(Items from a dataset)

+++++

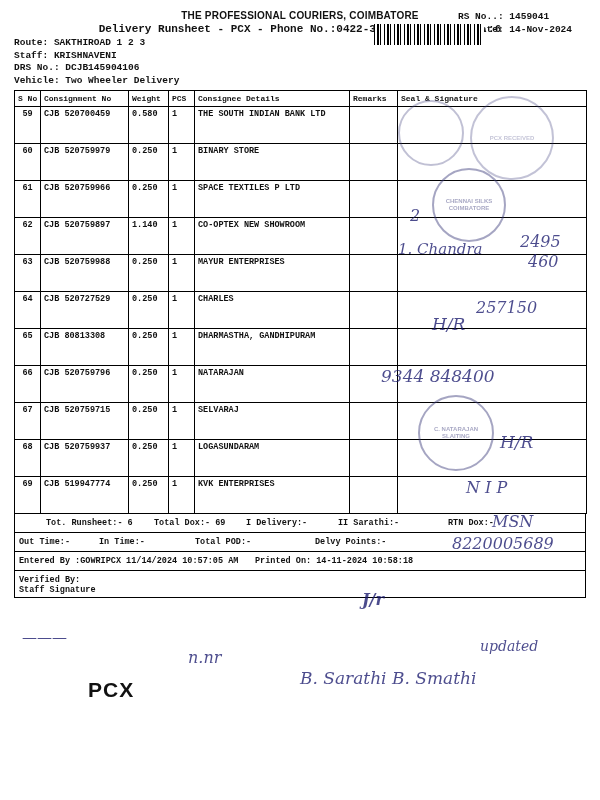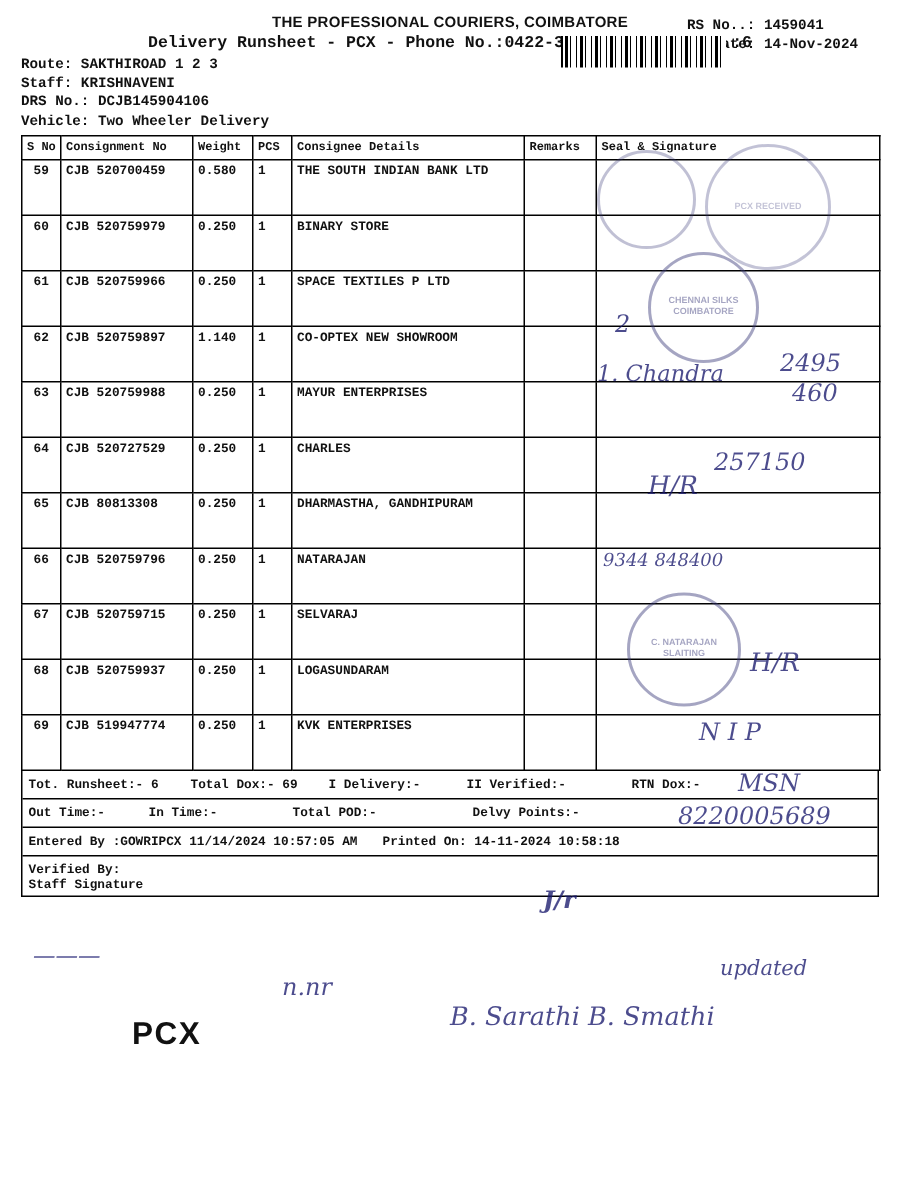--- a/index.html
+++ b/index.html
@@ -101,21 +101,21 @@
   .totrow {
     display: flex;
     font-size: 8.5px;
     font-weight: bold;
     padding: 4px 4px 4px 4px;
     border-bottom: 1px solid #000;
   }
   .totrow:last-child { border-bottom: none; }
   .totrow span { display: inline-block; }
 
-  .t1 { width: 108px; }
+  .t1 { width: 108px; margin-left: 27px; }
   .t2 { width: 92px; }
   .t3 { width: 92px; }
   .t4 { width: 110px; }
   .t5 { width: 110px; }
 
   .f1 { width: 80px; }
   .f2 { width: 96px; }
   .f3 { width: 120px; }
   .f4 { width: 140px; }
 
@@ -334,21 +334,21 @@
         <td></td>
       </tr>
     </tbody>
   </table>
 
   <div class="totals">
     <div class="totrow">
       <span class="t1">Tot. Runsheet:- 6</span>
       <span class="t2">Total Dox:-   69</span>
       <span class="t3">I Delivery:-</span>
-      <span class="t4">II Verified:-</span>
+      <span class="t4">II Sarathi:-</span>
       <span class="t5">RTN Dox:-</span>
     </div>
     <div class="totrow">
       <span class="f1">Out Time:-</span>
       <span class="f2">In Time:-</span>
       <span class="f3">Total POD:-</span>
       <span class="f4">Delvy Points:-</span>
     </div>
     <div class="entered-row">
       <span class="entered-left">Entered By :GOWRIPCX 11/14/2024 10:57:05 AM</span>
@@ -374,21 +374,21 @@
     <div class="stamp" style="left:418px; top:395px; width:72px; height:72px;">
       <span>C. NATARAJAN SLAITING</span>
     </div>
 
     <div class="ink" style="left:410px; top:206px; font-size:16px;">2</div>
     <div class="ink" style="left:398px; top:240px; font-size:15px;">1. Chandra</div>
     <div class="ink" style="left:520px; top:232px; font-size:16px;">2495</div>
     <div class="ink" style="left:528px; top:252px; font-size:16px;">460</div>
     <div class="ink" style="left:476px; top:298px; font-size:16px;">257150</div>
     <div class="ink" style="left:432px; top:314px; font-size:17px;">H/R</div>
-    <div class="ink" style="left:402px; top:366px; font-size:12px;">9344 848400</div>
+    <div class="ink" style="left:381px; top:366px; font-size:17px;">9344 848400</div>
     <div class="ink" style="left:500px; top:432px; font-size:17px;">H/R</div>
     <div class="ink" style="left:466px; top:478px; font-size:16px;">N I P</div>
     <div class="ink" style="left:492px; top:512px; font-size:16px;">MSN</div>
     <div class="ink" style="left:452px; top:534px; font-size:16px;">8220005689</div>
 
     <div class="ink" style="left:362px; top:590px; font-size:16px;font-weight:bold;">J/r</div>
     <div class="ink" style="left:480px; top:638px; font-size:14px;">updated</div>
     <div class="ink" style="left:300px; top:668px; font-size:17px;">B. Sarathi B. Smathi</div>
     <div class="ink" style="left:188px; top:648px; font-size:16px;">n.nr</div>
     <div class="ink" style="left:22px; top:628px; font-size:15px;">———</div>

+++++

» **Your objective**: Without including any pictures, return every line of the records exactly.

» **Solution to the problem**:
--- a/index.html
+++ b/index.html
@@ -101,21 +101,21 @@
   .totrow {
     display: flex;
     font-size: 8.5px;
     font-weight: bold;
     padding: 4px 4px 4px 4px;
     border-bottom: 1px solid #000;
   }
   .totrow:last-child { border-bottom: none; }
   .totrow span { display: inline-block; }
 
-  .t1 { width: 108px; }
+  .t1 { width: 108px; margin-left: 27px; }
   .t2 { width: 92px; }
   .t3 { width: 92px; }
   .t4 { width: 110px; }
   .t5 { width: 110px; }
 
   .f1 { width: 80px; }
   .f2 { width: 96px; }
   .f3 { width: 120px; }
   .f4 { width: 140px; }
 
@@ -334,21 +334,21 @@
         <td></td>
       </tr>
     </tbody>
   </table>
 
   <div class="totals">
     <div class="totrow">
       <span class="t1">Tot. Runsheet:- 6</span>
       <span class="t2">Total Dox:-   69</span>
       <span class="t3">I Delivery:-</span>
-      <span class="t4">II Verified:-</span>
+      <span class="t4">II Sarathi:-</span>
       <span class="t5">RTN Dox:-</span>
     </div>
     <div class="totrow">
       <span class="f1">Out Time:-</span>
       <span class="f2">In Time:-</span>
       <span class="f3">Total POD:-</span>
       <span class="f4">Delvy Points:-</span>
     </div>
     <div class="entered-row">
       <span class="entered-left">Entered By :GOWRIPCX 11/14/2024 10:57:05 AM</span>
@@ -374,21 +374,21 @@
     <div class="stamp" style="left:418px; top:395px; width:72px; height:72px;">
       <span>C. NATARAJAN SLAITING</span>
     </div>
 
     <div class="ink" style="left:410px; top:206px; font-size:16px;">2</div>
     <div class="ink" style="left:398px; top:240px; font-size:15px;">1. Chandra</div>
     <div class="ink" style="left:520px; top:232px; font-size:16px;">2495</div>
     <div class="ink" style="left:528px; top:252px; font-size:16px;">460</div>
     <div class="ink" style="left:476px; top:298px; font-size:16px;">257150</div>
     <div class="ink" style="left:432px; top:314px; font-size:17px;">H/R</div>
-    <div class="ink" style="left:402px; top:366px; font-size:12px;">9344 848400</div>
+    <div class="ink" style="left:381px; top:366px; font-size:17px;">9344 848400</div>
     <div class="ink" style="left:500px; top:432px; font-size:17px;">H/R</div>
     <div class="ink" style="left:466px; top:478px; font-size:16px;">N I P</div>
     <div class="ink" style="left:492px; top:512px; font-size:16px;">MSN</div>
     <div class="ink" style="left:452px; top:534px; font-size:16px;">8220005689</div>
 
     <div class="ink" style="left:362px; top:590px; font-size:16px;font-weight:bold;">J/r</div>
     <div class="ink" style="left:480px; top:638px; font-size:14px;">updated</div>
     <div class="ink" style="left:300px; top:668px; font-size:17px;">B. Sarathi B. Smathi</div>
     <div class="ink" style="left:188px; top:648px; font-size:16px;">n.nr</div>
     <div class="ink" style="left:22px; top:628px; font-size:15px;">———</div>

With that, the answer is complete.